The code for everything in this post is on GitHub. It's open source under the Apache license, so feel free to use it in your own projects.

As always, feel free to ask questions, make comments, and if you find an error, please let me know.

Happy coding!
-RichieSams

Friday, March 13, 2015

Shooting Objects from Across the Way

This is the third post in a series documenting my adventures in creating a GPU path tracer from scratch
1. Tracing Light in a Virtual World
2. Creating Randomness and Accumulating Change


If you recall, the very high level algorithm for path tracing is:
  1. From each pixel, fire a ray out into the scene from the eye.
  2. If the ray hits an object
    1. Use the material properties to accumulate attenuation
    2. Bounce the ray in a new direction
    3. GOTO 2
  3. If the ray hits a light
    1. Multiply the light and the attenuation
    2. Add the result to the accumulation buffer
    3. GOTO 5
  4. If the ray doesn't hit anything
    1. GOTO 5
  5. GOTO 1 until sufficiently converged

The first post in the series covered step 1 and the second post covered step 3b. This post is going to cover how to test if a ray hits an object in the scene (aka, 2 and 3).


Ray - Sphere Intersection

Foreword: Scratchapixel has an excellent lesson covering ray-object intersections. Much of what I say below is based on their lessons. Much props to the authors.

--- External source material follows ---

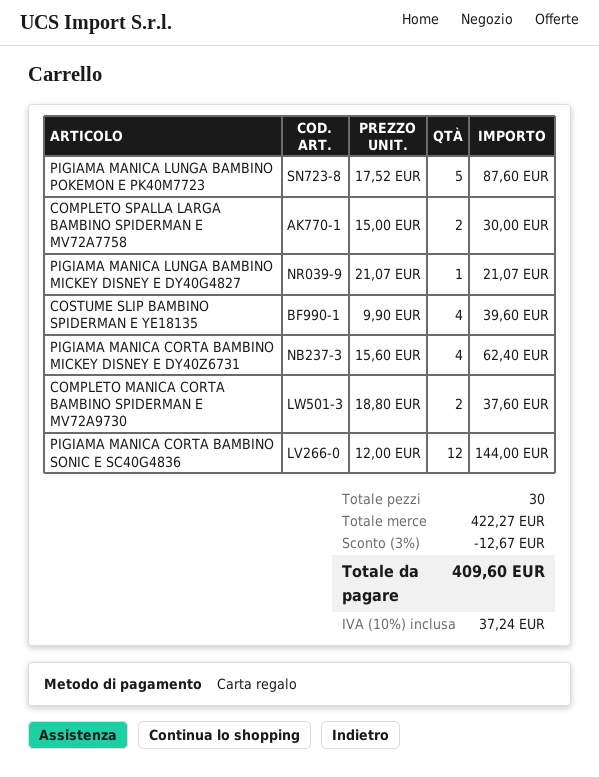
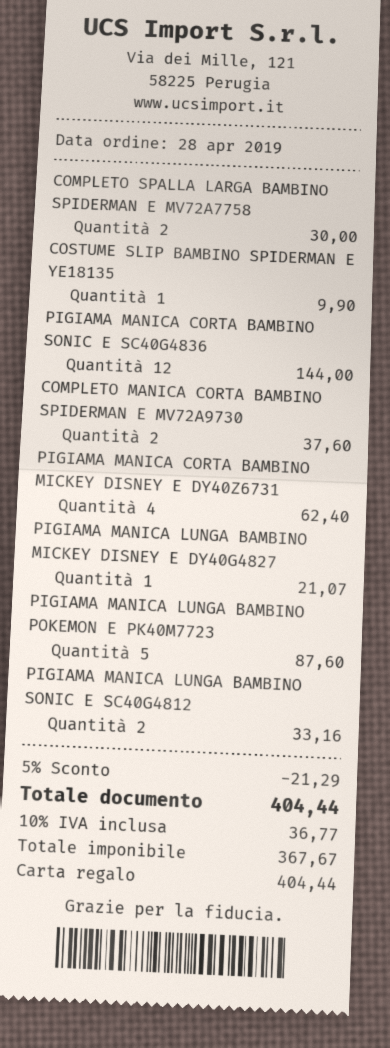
COSTUME SLIP BAMBINO SPIDERMAN E YE18135: 4 for 39.60 -> 1 for 9.90
PIGIAMA MANICA LUNGA BAMBINO SONIC E SC40G4812: none -> 2 for 33.16
discount: 3% = 12.67 -> 5% = 21.29
tax: 10% = 37.24 -> 10% = 36.77
total: 409.60 -> 404.44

A sphere can be represented mathematically with vector representing the location of the sphere's center, and its radius. (You can save a multiplication in a later calculation if you store the radius squared instead)
struct Sphere {
    float3 Center;
    float RadiusSquared;
};

A ray can be represented as a vector representing its origin and a unit vector representing its direction:
struct Ray {
    float3 Origin;
    float3 Direction;
};

Let's look at a picture of the most common type of ray - sphere intersection:
\[\begin{align}
\overrightarrow{R_{o}} &= ray \: origin \\
\overrightarrow{R_{d}} &= ray \: direction \\
\overrightarrow{S_{c}} &= sphere \: center \\
S_{r} &= sphere \: radius \\
\overrightarrow{P_{0}} &= first \: intersection \: point \\
\overrightarrow{P_{1}} &= second \: intersection \: point \\
t_{0} &= distance \: from \: \overrightarrow{R_{o}} \: to \: \overrightarrow{P_{0}} \\
t_{1} &= distance \: from \: \overrightarrow{R_{o}} \: to \: \overrightarrow{P_{1}} \\
\end{align}\]

We would like to find $\overrightarrow{P_{0}}$ and $\overrightarrow{P_{1}}$. Mathematically, they are defined as:
 \[\begin{align}
\overrightarrow{P_{0}} &= \overrightarrow{R_{o}} + t_{0} \overrightarrow{R_{d}} \\
\overrightarrow{P_{1}} &= \overrightarrow{R_{o}} + t_{1} \overrightarrow{R_{d}} \\
\end{align}\]

We already know $\overrightarrow{R_{o}}$ and $\overrightarrow{R_{d}}$, so we just need to find $t_{0}$ and $t_{1}$. In order to do so, let's define a few new variables.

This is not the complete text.